● WORK REQUIRED: In this exercise, copy exactly the lines from the one that contains "[71,460,81,470] [102,460,112,470] [190,459,257,473]" through the end of the entries below; pictures are not copied.

● Excerpts from a dataset:
▼
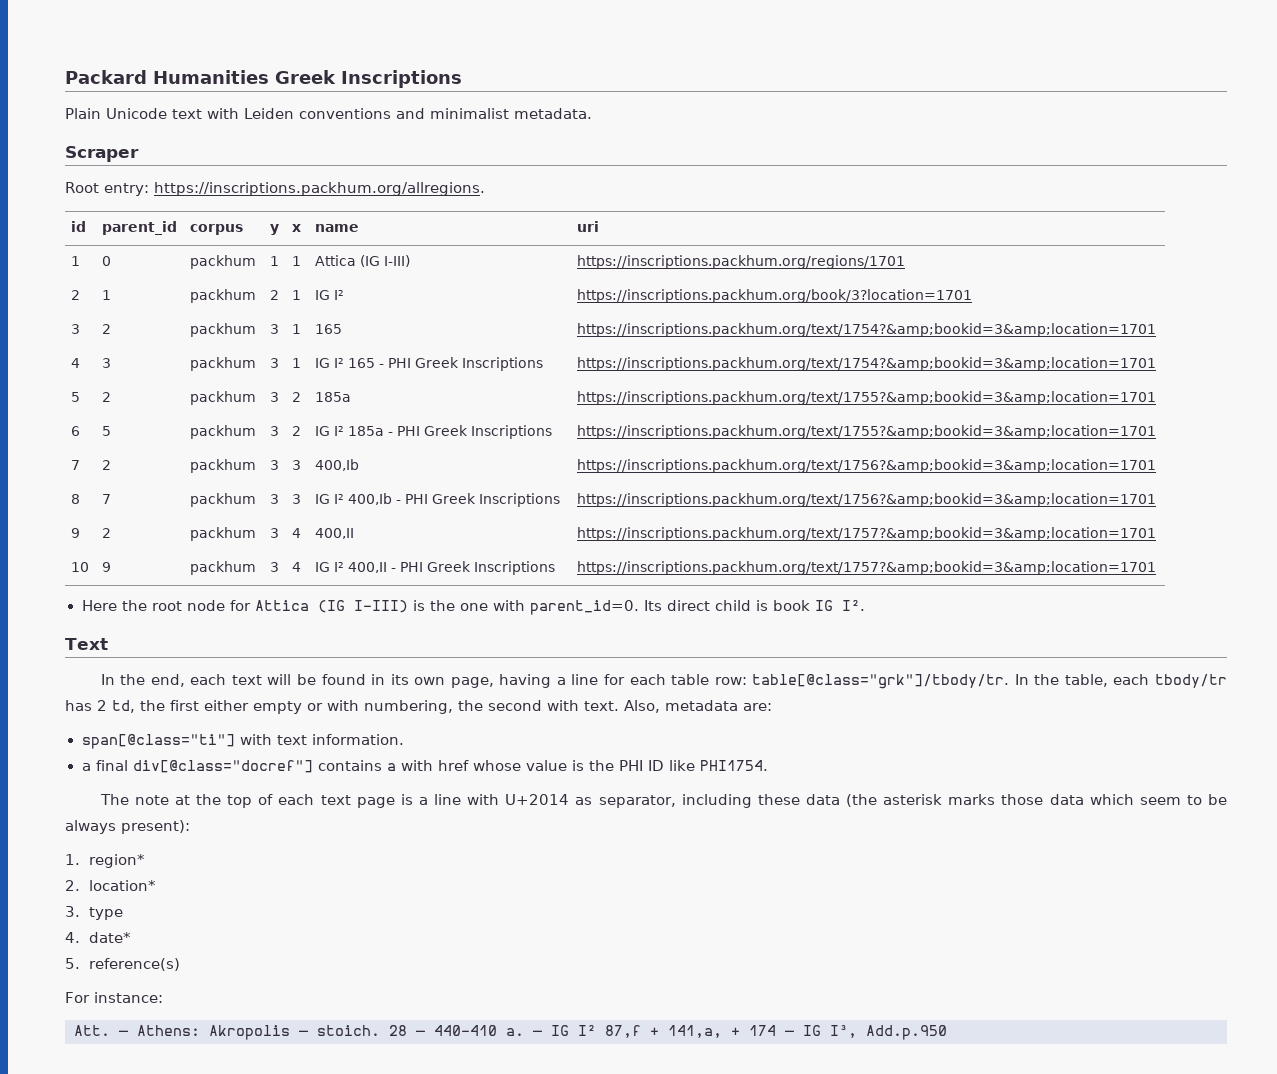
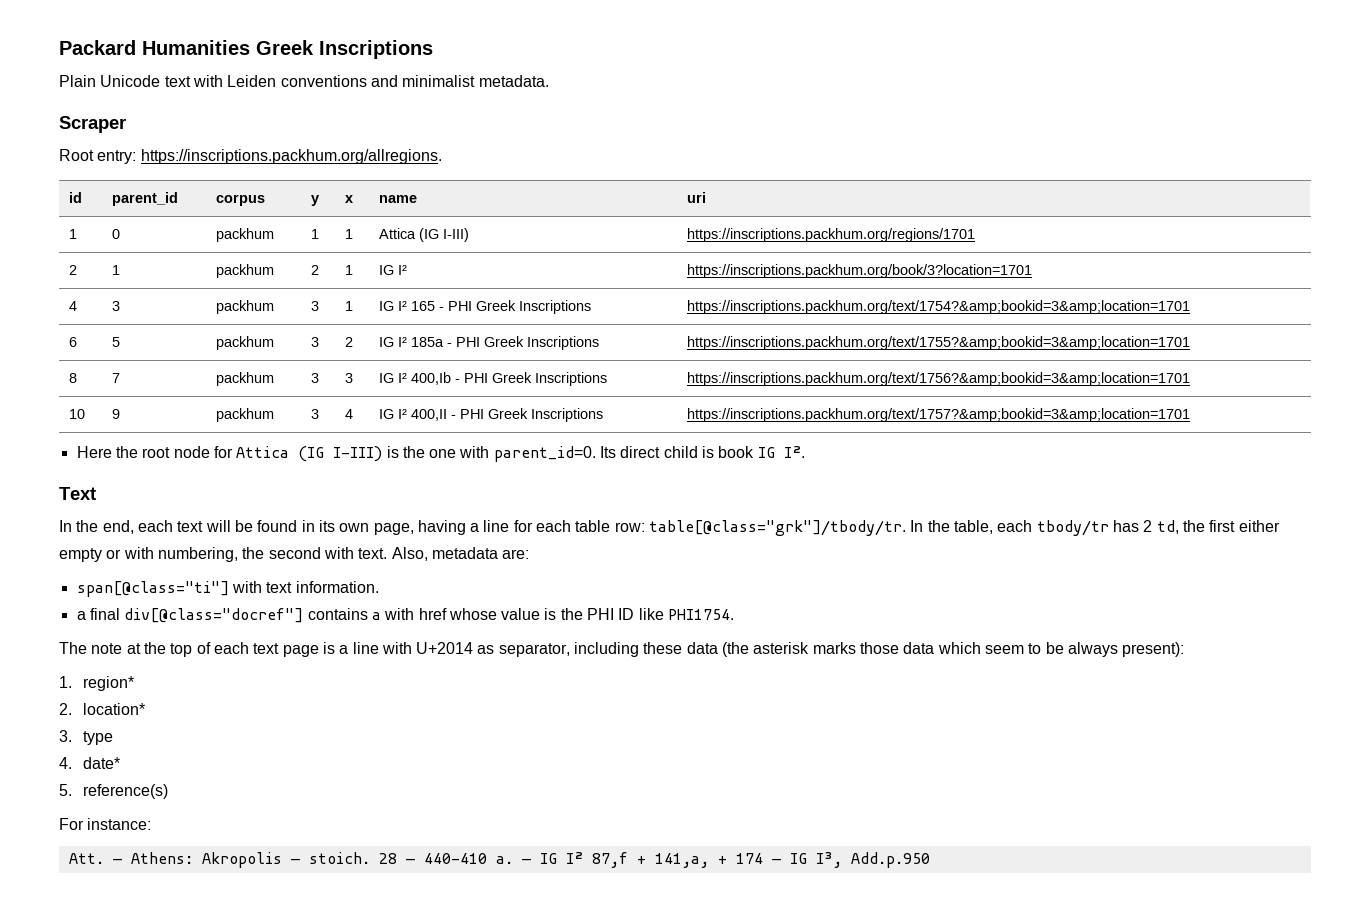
[71,324,81,334] [102,324,112,334] [190,323,257,337] [270,324,280,334] [292,324,302,334] [315,324,343,334] [577,323,1157,337] // 3 | 2 | packhum | 3 | 1 | 165 | https://inscriptions.packhum.org/text/1754?&amp;bookid=3&amp;location=1701 -> (1032, 271) none
[71,392,81,402] [102,392,112,402] [190,391,257,405] [270,392,280,402] [292,392,302,402] [315,392,352,402] [577,391,1157,405] // 5 | 2 | packhum | 3 | 2 | 185a | https://inscriptions.packhum.org/text/1755?&amp;bookid=3&amp;location=1701 -> (1190, 307) none
[71,460,81,470] [102,460,112,470] [190,459,257,473] [270,460,280,470] [292,460,302,470] [315,459,360,471] [577,459,1157,473] // 7 | 2 | packhum | 3 | 3 | 400,Ib | https://inscriptions.packhum.org/text/1756?&amp;bookid=3&amp;location=1701 -> (1190, 343) none
[71,528,81,538] [102,528,112,538] [190,527,257,541] [270,528,280,538] [292,528,302,538] [315,528,355,539] [577,527,1157,541] // 9 | 2 | packhum | 3 | 4 | 400,II | https://inscriptions.packhum.org/text/1757?&amp;bookid=3&amp;location=1701 -> (1190, 379) none

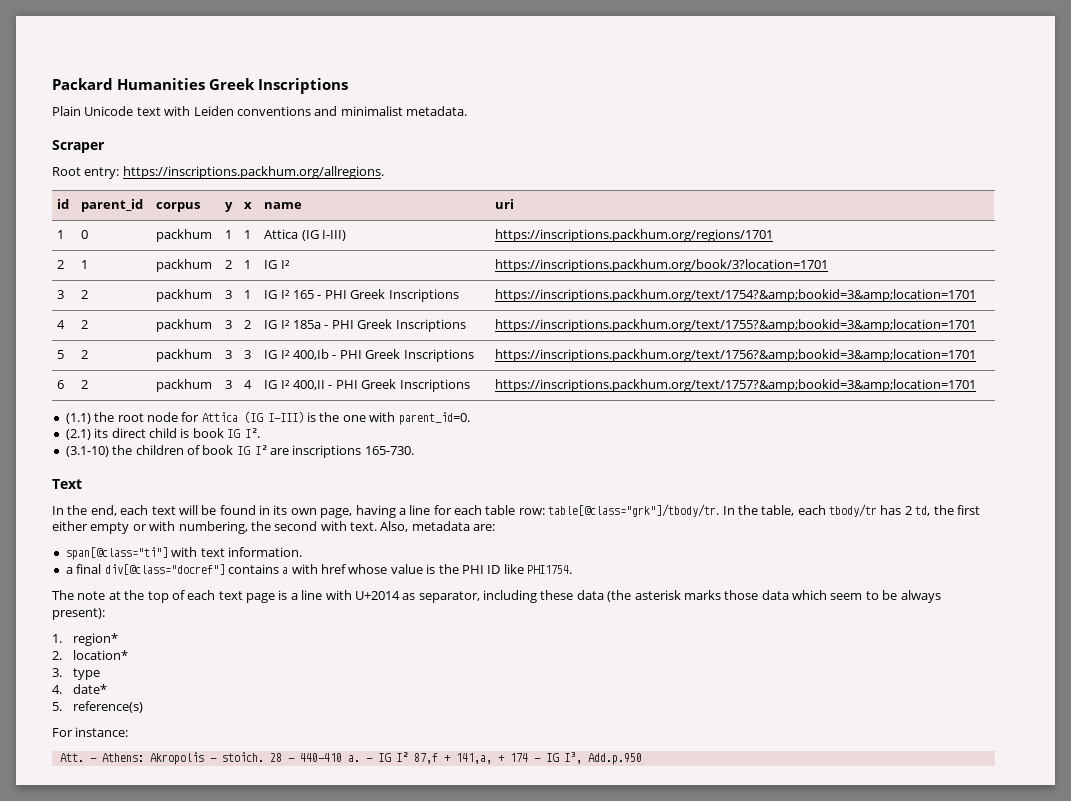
[68,301,77,311] [111,301,120,311] 4 | 3 -> [57,290,65,299] [81,290,89,299] 3 | 2
[68,337,77,347] [111,337,120,347] 6 | 5 -> [57,320,66,329] [81,320,89,329] 4 | 2
[68,373,77,383] [111,373,120,383] 8 | 7 -> [57,350,65,359] [81,350,89,359] 5 | 2
[68,409,85,419] [111,409,120,419] 10 | 9 -> [57,380,65,389] [81,380,89,389] 6 | 2
[76,446,112,458] Here -> [65,413,91,424] (1.1)
[600,446,617,458] Its -> [65,428,109,440] // (2.1) its
(805, 452) none -> [65,445,414,458] // (3.1-10) the children of book IG I² are inscriptions 165-730.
▲
● PROBLEM SOLUTION:
[71,460,81,470] [102,460,112,470] [190,459,257,473] [270,460,280,470] [292,460,302,470] [315,459,360,471] [577,459,1157,473] // 7 | 2 | packhum | 3 | 3 | 400,Ib | https://inscriptions.packhum.org/text/1756?&amp;bookid=3&amp;location=1701 -> (1190, 343) none
[71,528,81,538] [102,528,112,538] [190,527,257,541] [270,528,280,538] [292,528,302,538] [315,528,355,539] [577,527,1157,541] // 9 | 2 | packhum | 3 | 4 | 400,II | https://inscriptions.packhum.org/text/1757?&amp;bookid=3&amp;location=1701 -> (1190, 379) none

[68,301,77,311] [111,301,120,311] 4 | 3 -> [57,290,65,299] [81,290,89,299] 3 | 2
[68,337,77,347] [111,337,120,347] 6 | 5 -> [57,320,66,329] [81,320,89,329] 4 | 2
[68,373,77,383] [111,373,120,383] 8 | 7 -> [57,350,65,359] [81,350,89,359] 5 | 2
[68,409,85,419] [111,409,120,419] 10 | 9 -> [57,380,65,389] [81,380,89,389] 6 | 2
[76,446,112,458] Here -> [65,413,91,424] (1.1)
[600,446,617,458] Its -> [65,428,109,440] // (2.1) its
(805, 452) none -> [65,445,414,458] // (3.1-10) the children of book IG I² are inscriptions 165-730.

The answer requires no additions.